Lump hardwood only — never briquettes. The official Big Green Egg lump charcoal is excellent but pricier. B&B Oak Lump and Royal Oak Steakhouse Lump are both well-regarded alternatives at half the price. Store charcoal in a sealed Vittles Vault Outback 8-gallon container to prevent moisture. Damp charcoal does not light cleanly and produces inconsistent temperatures.
08How do I keep an XXL Egg's weight from cracking my countertop?
An XXL weighs 374 pounds without the Nest. Build a reinforced cinder block pedestal directly under the cutout that supports the cooker's weight independent of the countertop — the counter should bear no vertical load from the EGG. Use 8-inch CMU block on a 4-inch-thick reinforced concrete pad.
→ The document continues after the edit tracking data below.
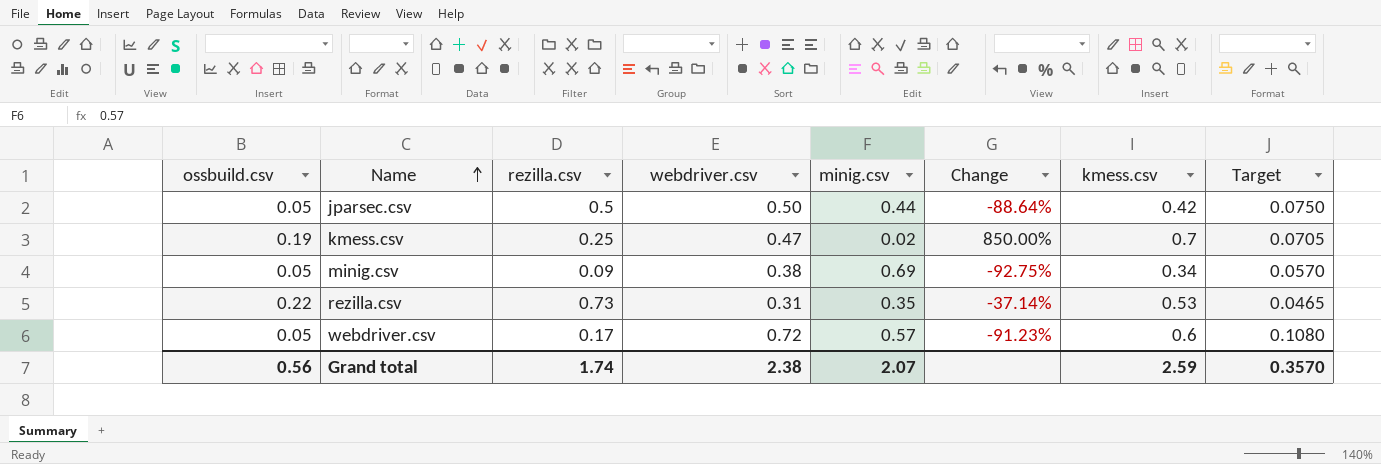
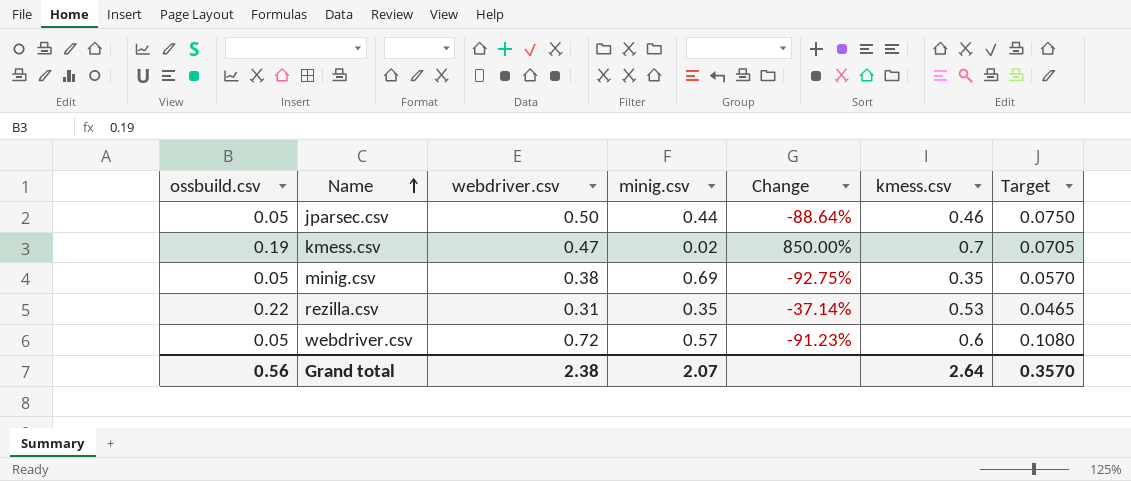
column rezilla.csv | position: 3 -> none
jparsec.csv | kmess.csv: 0.42 -> 0.46
minig.csv | kmess.csv: 0.34 -> 0.35
Grand total | kmess.csv: 2.59 -> 2.64

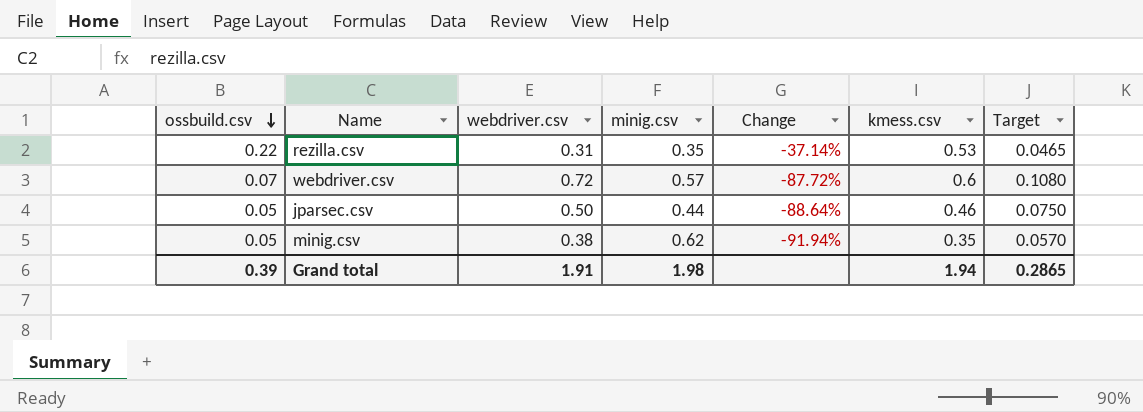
row order: Name ascending -> ossbuild.csv descending
row kmess.csv: 0.19 | 0.47 | 0.02 | 850.00% | 0.7 | 0.0705 -> none
webdriver.csv | ossbuild.csv: 0.05 -> 0.07
webdriver.csv | Change: -91.23% -> -87.72%
minig.csv | minig.csv: 0.69 -> 0.62
minig.csv | Change: -92.75% -> -91.94%
Grand total | ossbuild.csv: 0.56 -> 0.39
Grand total | webdriver.csv: 2.38 -> 1.91
Grand total | minig.csv: 2.07 -> 1.98
Grand total | kmess.csv: 2.64 -> 1.94
Grand total | Target: 0.3570 -> 0.2865

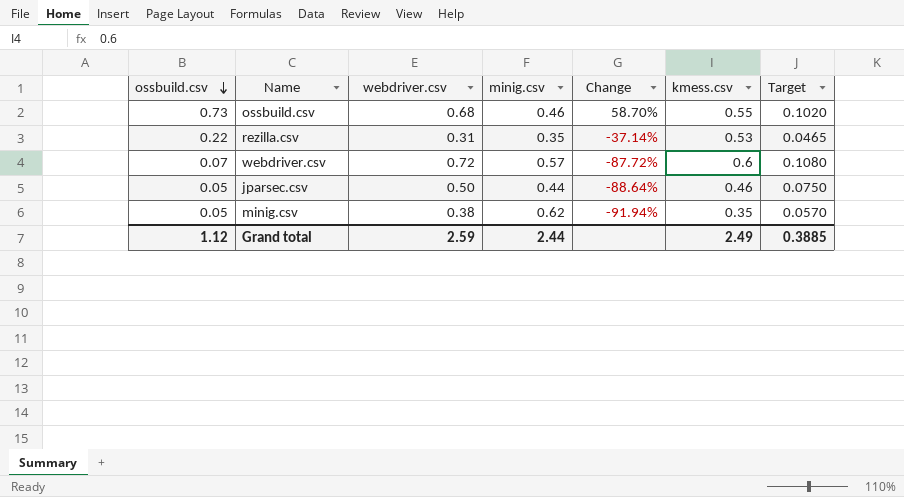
row ossbuild.csv: none -> 0.73 | 0.68 | 0.46 | 58.70% | 0.55 | 0.1020
Grand total | ossbuild.csv: 0.39 -> 1.12
Grand total | webdriver.csv: 1.91 -> 2.59
Grand total | minig.csv: 1.98 -> 2.44
Grand total | kmess.csv: 1.94 -> 2.49
Grand total | Target: 0.2865 -> 0.3885

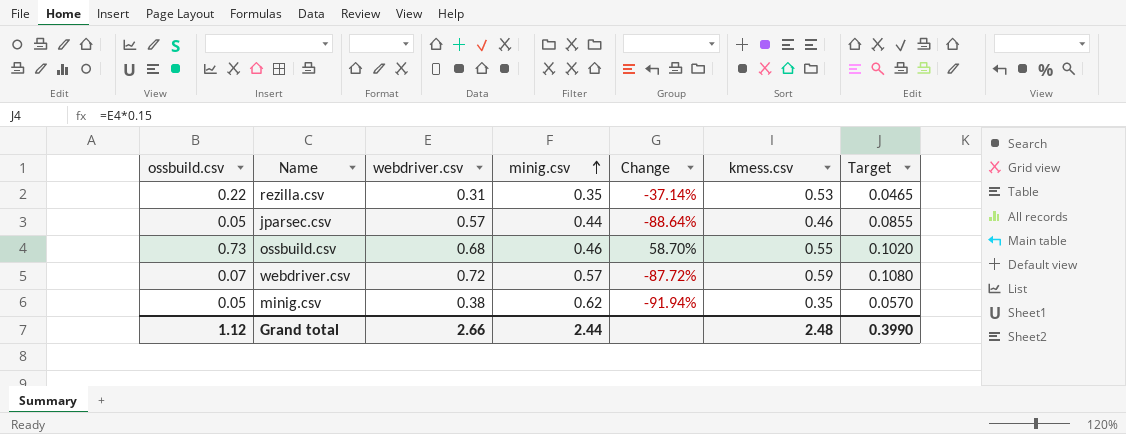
row order: ossbuild.csv descending -> minig.csv ascending
jparsec.csv | webdriver.csv: 0.50 -> 0.57
jparsec.csv | Target: 0.0750 -> 0.0855
webdriver.csv | kmess.csv: 0.6 -> 0.59
Grand total | webdriver.csv: 2.59 -> 2.66
Grand total | kmess.csv: 2.49 -> 2.48
Grand total | Target: 0.3885 -> 0.3990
The countertop is purely cosmetic around the cooker, never structural.
09Is the Big Green Egg better than a Kamado Joe for built-in installations?
Both work. The Big Green Egg has a larger third-party accessory ecosystem and better long-term parts availability through their dealer network. The Kamado Joe Classic III ($1,599) includes the SloRoller indirect-cooking insert and divide-and-conquer rack standard, which the EGG charges separately for. For a built-in, the EGG's wider lid clearance is slightly easier to design around. Either delivers similar cooking performance.
10Can I use a Big Green Egg in the rain?
Yes, the ceramic is unaffected by rain and the dome shields the lump charcoal. Just keep the bottom draft slider angled down so rain does not enter the firebox, and keep the daisy-wheel top closed when not in use. After cooking in the rain, run the cooker at 250 degrees for 15 minutes after the rain stops to drive out any moisture trapped in the ceramic walls.